Disparition d’Idir, la voix des Kabyles

C’était en 2017. Idir était de passage dans les locaux de notre journal pour un live en direct sur Facebook à l’occasion de la sortie de son nouveau disque. Au passage, il nous glissait une confidence. « Je vais peut-être arrêter maintenant. Je n’ai plus rien à dire. » On ne voulait pas le croire, lui qui a toujours été là, que l’on était toujours enchanté de retrouver avec son sourire malicieux, sa voix douce et son franc-parler. On ne reverra plus Idir, décédé à Paris, ce samedi à l’âge de 70 ans.

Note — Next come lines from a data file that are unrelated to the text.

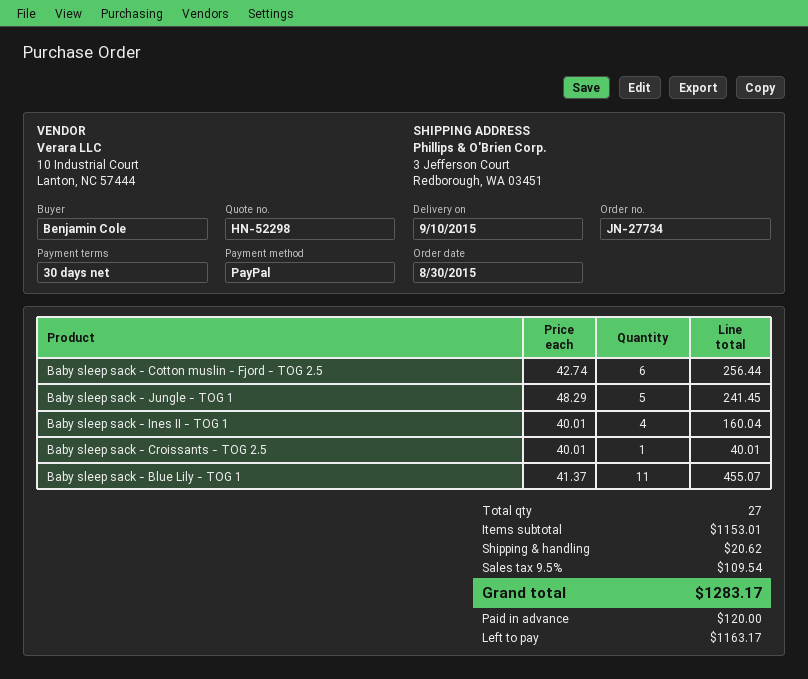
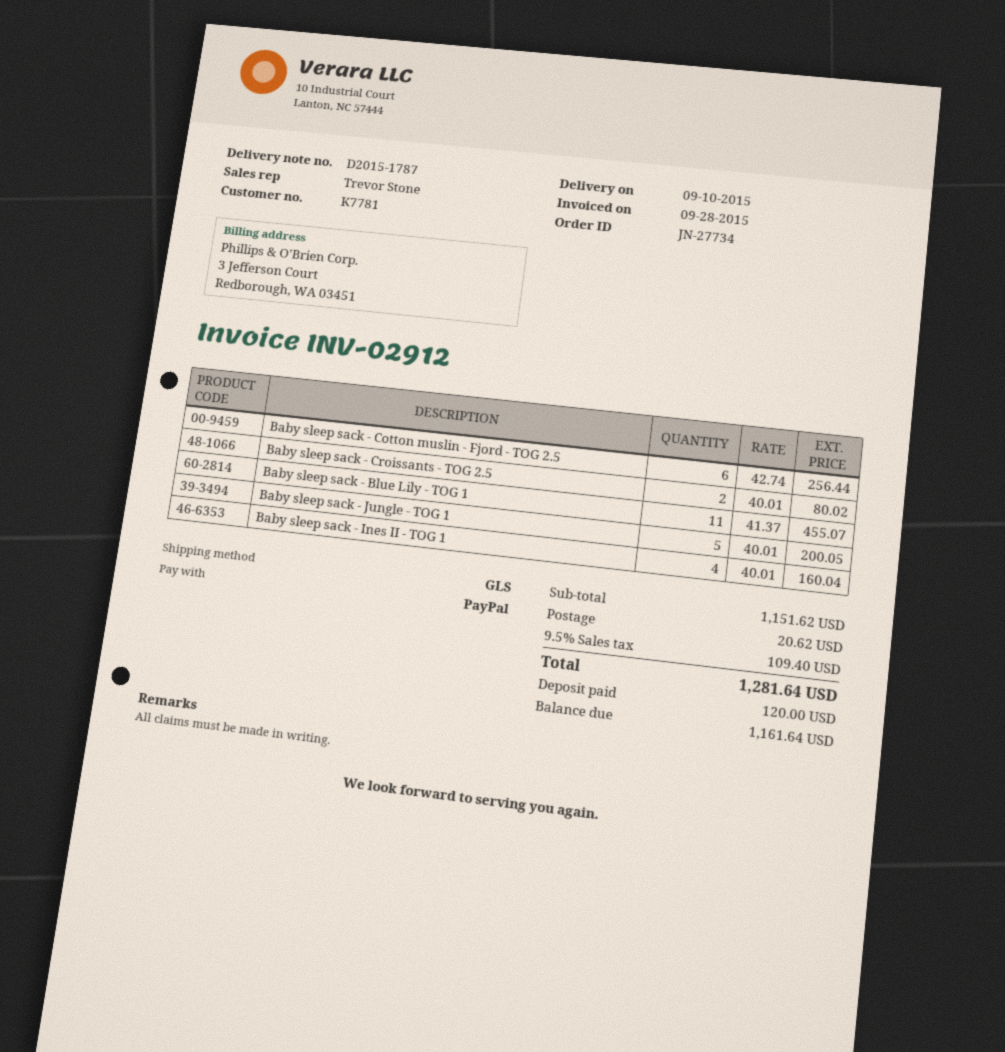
Baby sleep sack - Jungle - TOG 1: 5 x 48.29 = 241.45 -> 5 x 40.01 = 200.05
Baby sleep sack - Croissants - TOG 2.5: 1 x 40.01 = 40.01 -> 2 x 40.01 = 80.02
subtotal: 1153.01 -> 1151.62
tax: 9.5% = 109.54 -> 9.5% = 109.40
total: 1283.17 -> 1281.64
balance: 1163.17 -> 1161.64

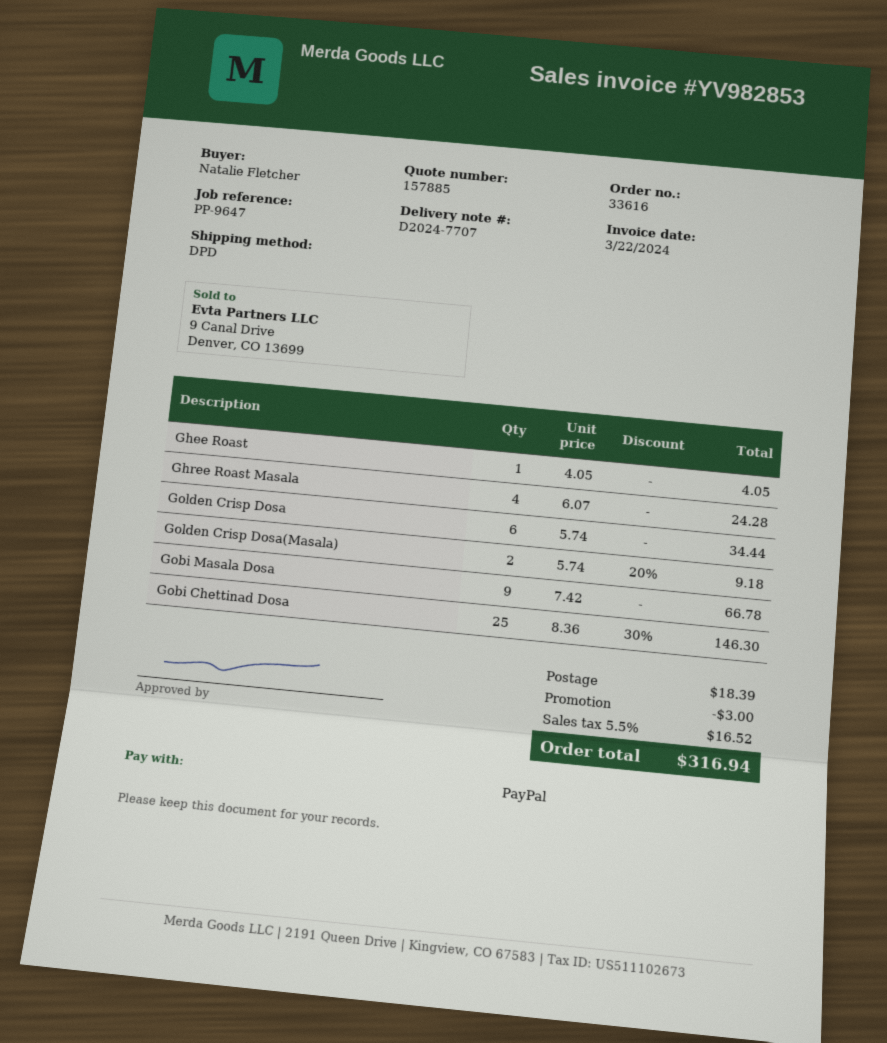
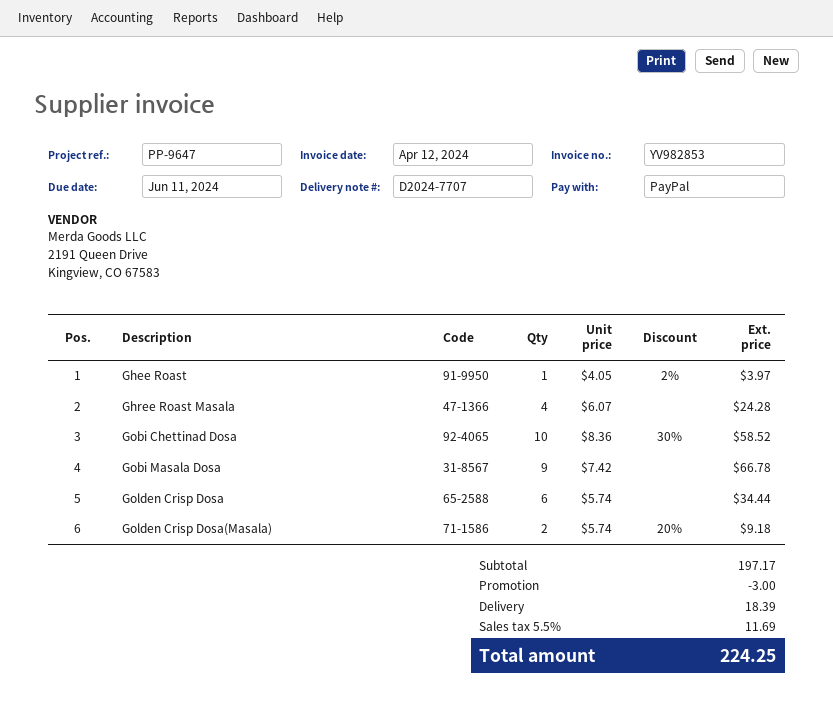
invoice date: 2024-03-22 -> 2024-04-12
Ghee Roast: 1 x 4.05 = 4.05 -> 1 x 4.05 - 2% = 3.97
Gobi Chettinad Dosa: 25 x 8.36 - 30% = 146.30 -> 10 x 8.36 - 30% = 58.52
tax: 5.5% = 16.52 -> 5.5% = 11.69
total: 316.94 -> 224.25

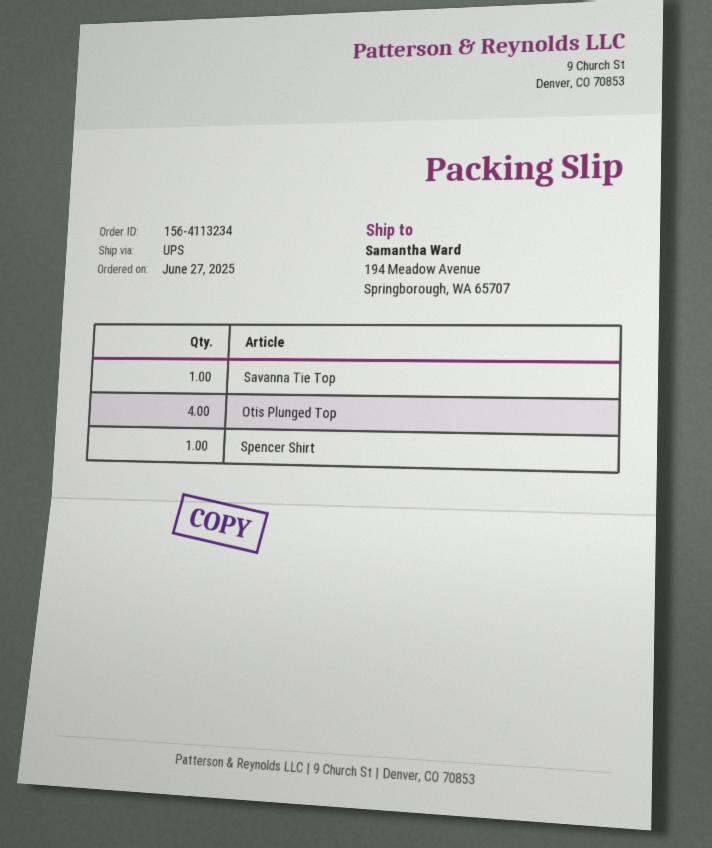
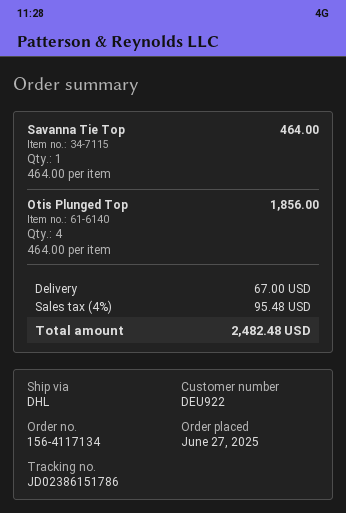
order number: 156-4113234 -> 156-4117134
shipping method: UPS -> DHL
Spencer Shirt: 1 -> none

Ce jour-là, le musicien était venu nous présenter son dernier disque « Ici et ailleurs », sans doute celui qui le résumait le mieux. Ici, en France, depuis plus d’un demi-siècle, installé en région parisienne. Ailleurs en Algérie où ce fils de berger avait grandi dans un petit hameau de Kabylie, alors qu’il s’appelait encore Hamid Cheriet « Je pensais que le monde s’arrêtait aux portes du village, nous racontait-il en 2002. En sortant, j’ai appris à découvrir les autres, à m’enrichir des différences. »

« J’ai dû faire de la world music avant l’heure »

Au point d’étudier chez les jésuites, dans une école française, puis au lycée d’Alger où la musique arrive sur le tard. Presque par hasard. Il s’apprête à devenir géologue, diplôme qu’il achève en France et range dans un tiroir. Parallèlement, il compose quelques mélodies qui rencontrent un petit succès. Jusqu’à ce jour de 1973 où il remplace au pied levé une chanteuse dans une émission de radio et devient Idir (NDLR : « il vivra », en kabyle).

VIDÉO. Idir chante « A vava inouva » en live au Parisien

Il sera donc musicien, chanteur et auteur en 1976 de « A vava inouva » (NDLR : « mon petit papa »), sublime mélodie folk qui va faire connaître la musique kabyle en Europe. À sa grande surprise. « J’ai dû faire de la world music avant l’heure. Mais je ne me posais pas ce genre de questions. Je m’adressais aux Kabyles. J’étais brimé dans ma culture maternelle. Le pouvoir algérien prônait la souveraineté des peuples mais m’empêchait de communiquer dans ma langue. J’ai vite compris qu’un discours s’usait mais qu’une bonne chanson pouvait rester, grâce à son émotion. »

Idir y revient toujours à cette culture kabyle, comme la voix des sans voix en Algérie. « On a gagné quelques petites victoires, notamment la reconnaissance de la langue berbère comme langue nationale mais pas comme langue d’Etat qui reste l’arabe de l’islam, nous expliquait-il. L’Algérie est un pays arabe mais je ne suis pas arabe. Ma mère n’a jamais parlé un mot d’arabe. »

Il rêve alors de retourner chanter dans son pays mais pas à n’importe quel prix. « Pas comme serviteur alors que ce pays fait de moi un Algérien moins algérien que les autres, je ne veux pas être récupéré. Je ne suis pas un larbin du pouvoir, mais un homme libre. »

« Une sorte de légitimation de ta culture »

Arrivé en France en 1975, Idir défend jusqu’au bout son identité tout en entremêlant les cultures. En 1999, il enregistre des duos avec Manu Chao, Maxime Le Forestier ou Zebda. Huit ans plus tard il se frotte à la jeune génération rap et r’n’b dans « La France des couleurs » aux côtés d’Akhenaton, Oxmo Puccino, Soprano, Disiz la Peste et Féfé.

VIDÉO. Idir et Tryo chantent « L’hymne de nos campagnes » en live au Parisien

En 2017 dans son ultime enregistrement « Ici et ailleurs », il prend des chansons d’ici pour les emmener ailleurs et embarque les chanteurs qui vont avec. Idir chante en duo « La bohème » avec Aznavour, « La corrida » avec Cabrel, « Les larmes de leur père » avec Bruel, « On the road again » avec Lavilliers. « J’ai été étonné que tous ces artistes aient dit oui et aient cédé à ma malice de leur faire dire des mots en kabyle, reconnaissait l’intéressé. Quand ces musiciens acceptent de chanter dans ta langue alors que tu es minoritaire, il y a une sorte de légitimation de ta culture. »

Ce jour de 2017 au « Parisien », il finissait sur un ultime aveu : « Je suis content d’avoir laissé quelques traces ». Les Kabyles ne l’oublieront pas. Les autres non plus.